◆ WHAT NEEDS TO BE DONE:
Reproduce every entry below exactly, minus the pictures.
..............................
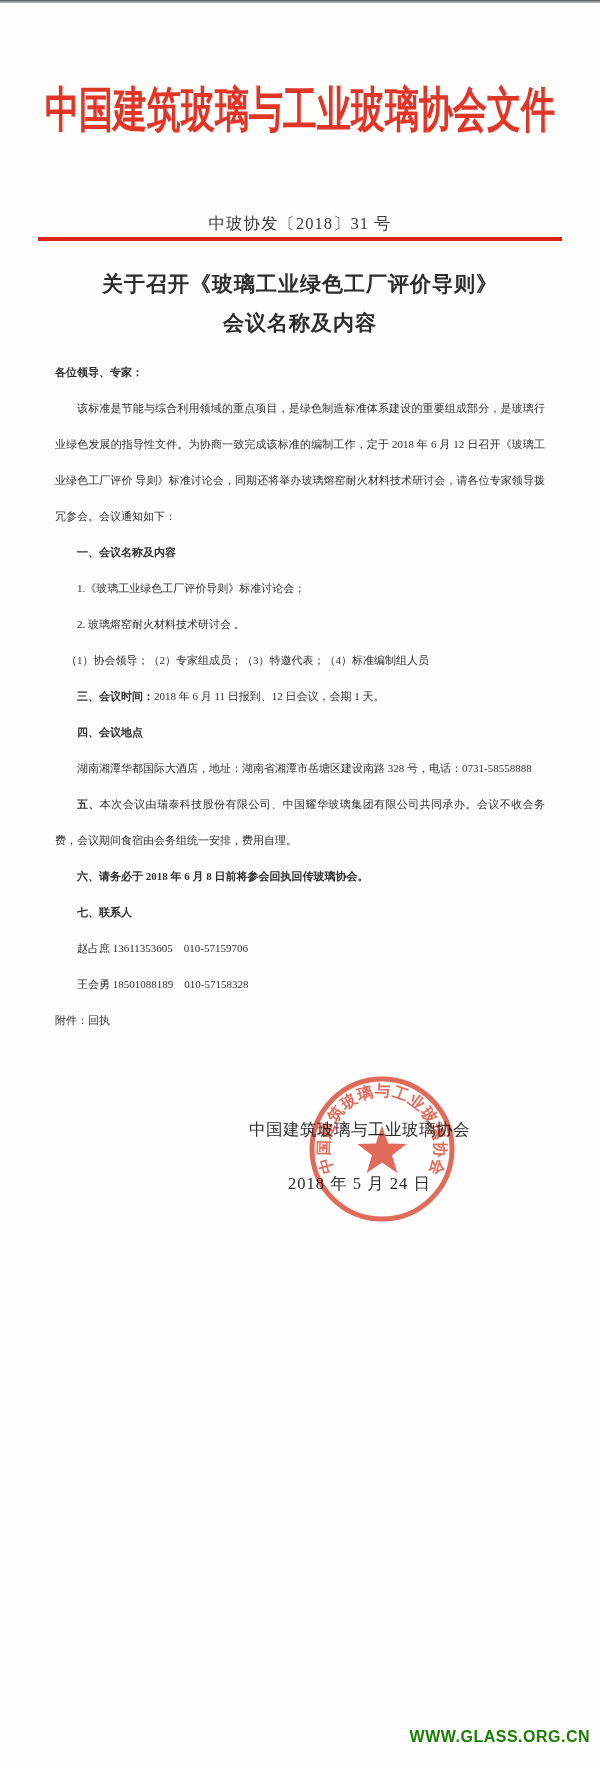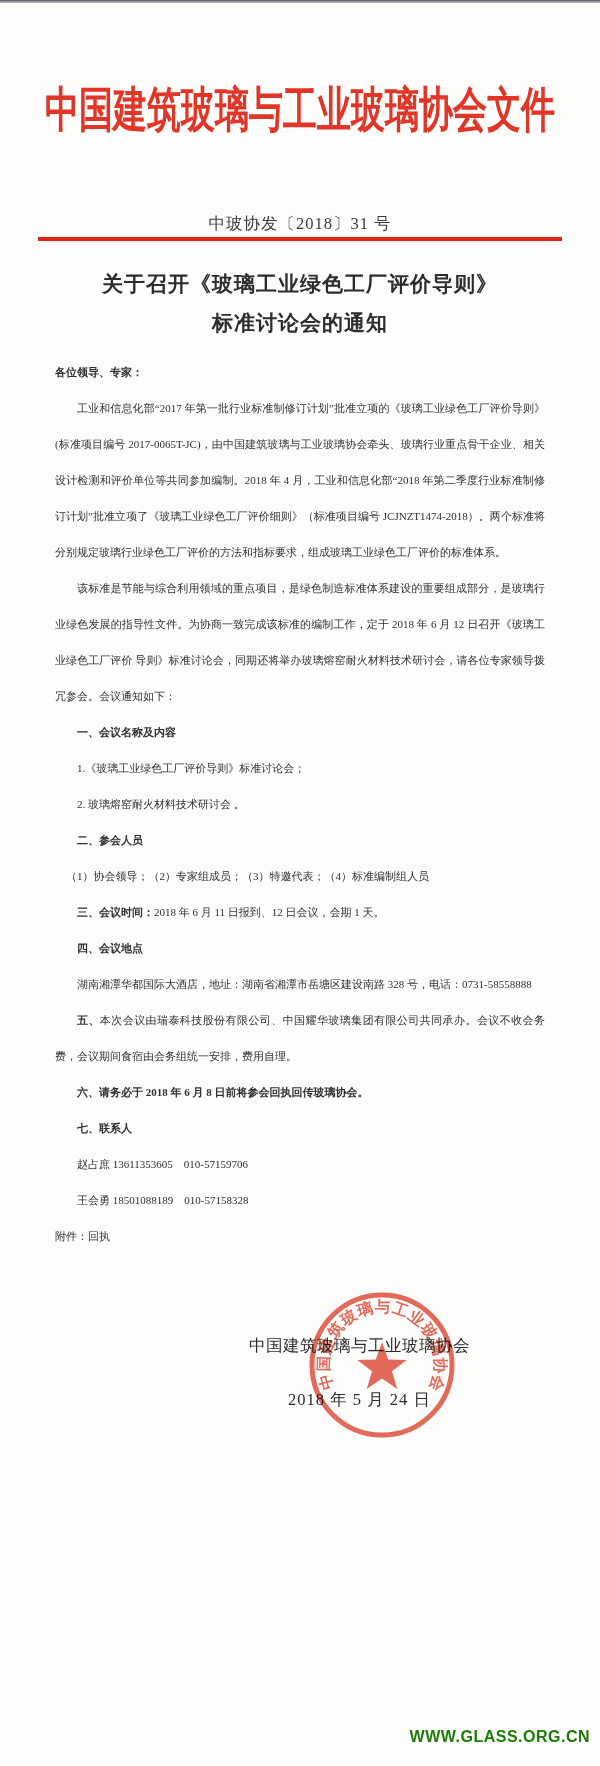--- a/index.html
+++ b/index.html
@@ -125,31 +125,29 @@
   <div class="scan-edge"></div>
 
   <h1 class="org-title">中国建筑玻璃与工业玻璃协会文件</h1>
 
   <div class="doc-number">中玻协发〔2018〕31 号</div>
 
   <hr class="red-rule">
 
   <div class="notice-title">
     <div>关于召开《玻璃工业绿色工厂评价导则》</div>
-    <div>标准讨论会的通知</div>
+    <div>会议名称及内容</div>
   </div>
 
   <div class="doc-body">
       <p class="salute">各位领导、专家：</p>
-      <p class="ind2">工业和信息化部“2017 年第一批行业标准制修订计划”批准立项的《玻璃工业绿色工厂评价导则》(标准项目编号 2017-0065T-JC)，由中国建筑玻璃与工业玻璃协会牵头、玻璃行业重点骨干企业、相关设计检测和评价单位等共同参加编制。2018 年 4 月，工业和信息化部“2018 年第二季度行业标准制修订计划”批准立项了《玻璃工业绿色工厂评价细则》（标准项目编号 JCJNZT1474-2018）。两个标准将分别规定玻璃行业绿色工厂评价的方法和指标要求，组成玻璃工业绿色工厂评价的标准体系。</p>
       <p class="ind2">该标准是节能与综合利用领域的重点项目，是绿色制造标准体系建设的重要组成部分，是玻璃行业绿色发展的指导性文件。为协商一致完成该标准的编制工作，定于 2018 年 6 月 12 日召开《玻璃工业绿色工厂评价 导则》标准讨论会，同期还将举办玻璃熔窑耐火材料技术研讨会，请各位专家领导拨冗参会。会议通知如下：</p>
       <p class="ind2 bold">一、会议名称及内容</p>
       <p class="ind2">1.《玻璃工业绿色工厂评价导则》标准讨论会；</p>
       <p class="ind2">2. 玻璃熔窑耐火材料技术研讨会 。</p>
-      <p class="ind2 bold">二、参会人员</p>
       <p class="ind1">（1）协会领导；（2）专家组成员；（3）特邀代表；（4）标准编制组人员</p>
       <p class="ind2"><b>三、会议时间：</b>2018 年 6 月 11 日报到、12 日会议，会期 1 天。</p>
       <p class="ind2 bold">四、会议地点</p>
       <p class="ind2">湖南湘潭华都国际大酒店，地址：湖南省湘潭市岳塘区建设南路 328 号，电话：0731-58558888</p>
       <p class="ind2"><b>五、</b>本次会议由瑞泰科技股份有限公司、中国耀华玻璃集团有限公司共同承办。会议不收会务费，会议期间食宿由会务组统一安排，费用自理。</p>
       <p class="ind2 bold">六、请务必于 2018 年 6 月 8 日前将参会回执回传玻璃协会。</p>
       <p class="ind2 bold">七、联系人</p>
       <p class="ind2">赵占庶 13611353605　010-57159706</p>
       <p class="ind2">王会勇 18501088189　010-57158328</p>
       <p>附件：回执</p>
..............................
◆ RESPONSE TO THE EXERCISE:
--- a/index.html
+++ b/index.html
@@ -125,31 +125,29 @@
   <div class="scan-edge"></div>
 
   <h1 class="org-title">中国建筑玻璃与工业玻璃协会文件</h1>
 
   <div class="doc-number">中玻协发〔2018〕31 号</div>
 
   <hr class="red-rule">
 
   <div class="notice-title">
     <div>关于召开《玻璃工业绿色工厂评价导则》</div>
-    <div>标准讨论会的通知</div>
+    <div>会议名称及内容</div>
   </div>
 
   <div class="doc-body">
       <p class="salute">各位领导、专家：</p>
-      <p class="ind2">工业和信息化部“2017 年第一批行业标准制修订计划”批准立项的《玻璃工业绿色工厂评价导则》(标准项目编号 2017-0065T-JC)，由中国建筑玻璃与工业玻璃协会牵头、玻璃行业重点骨干企业、相关设计检测和评价单位等共同参加编制。2018 年 4 月，工业和信息化部“2018 年第二季度行业标准制修订计划”批准立项了《玻璃工业绿色工厂评价细则》（标准项目编号 JCJNZT1474-2018）。两个标准将分别规定玻璃行业绿色工厂评价的方法和指标要求，组成玻璃工业绿色工厂评价的标准体系。</p>
       <p class="ind2">该标准是节能与综合利用领域的重点项目，是绿色制造标准体系建设的重要组成部分，是玻璃行业绿色发展的指导性文件。为协商一致完成该标准的编制工作，定于 2018 年 6 月 12 日召开《玻璃工业绿色工厂评价 导则》标准讨论会，同期还将举办玻璃熔窑耐火材料技术研讨会，请各位专家领导拨冗参会。会议通知如下：</p>
       <p class="ind2 bold">一、会议名称及内容</p>
       <p class="ind2">1.《玻璃工业绿色工厂评价导则》标准讨论会；</p>
       <p class="ind2">2. 玻璃熔窑耐火材料技术研讨会 。</p>
-      <p class="ind2 bold">二、参会人员</p>
       <p class="ind1">（1）协会领导；（2）专家组成员；（3）特邀代表；（4）标准编制组人员</p>
       <p class="ind2"><b>三、会议时间：</b>2018 年 6 月 11 日报到、12 日会议，会期 1 天。</p>
       <p class="ind2 bold">四、会议地点</p>
       <p class="ind2">湖南湘潭华都国际大酒店，地址：湖南省湘潭市岳塘区建设南路 328 号，电话：0731-58558888</p>
       <p class="ind2"><b>五、</b>本次会议由瑞泰科技股份有限公司、中国耀华玻璃集团有限公司共同承办。会议不收会务费，会议期间食宿由会务组统一安排，费用自理。</p>
       <p class="ind2 bold">六、请务必于 2018 年 6 月 8 日前将参会回执回传玻璃协会。</p>
       <p class="ind2 bold">七、联系人</p>
       <p class="ind2">赵占庶 13611353605　010-57159706</p>
       <p class="ind2">王会勇 18501088189　010-57158328</p>
       <p>附件：回执</p>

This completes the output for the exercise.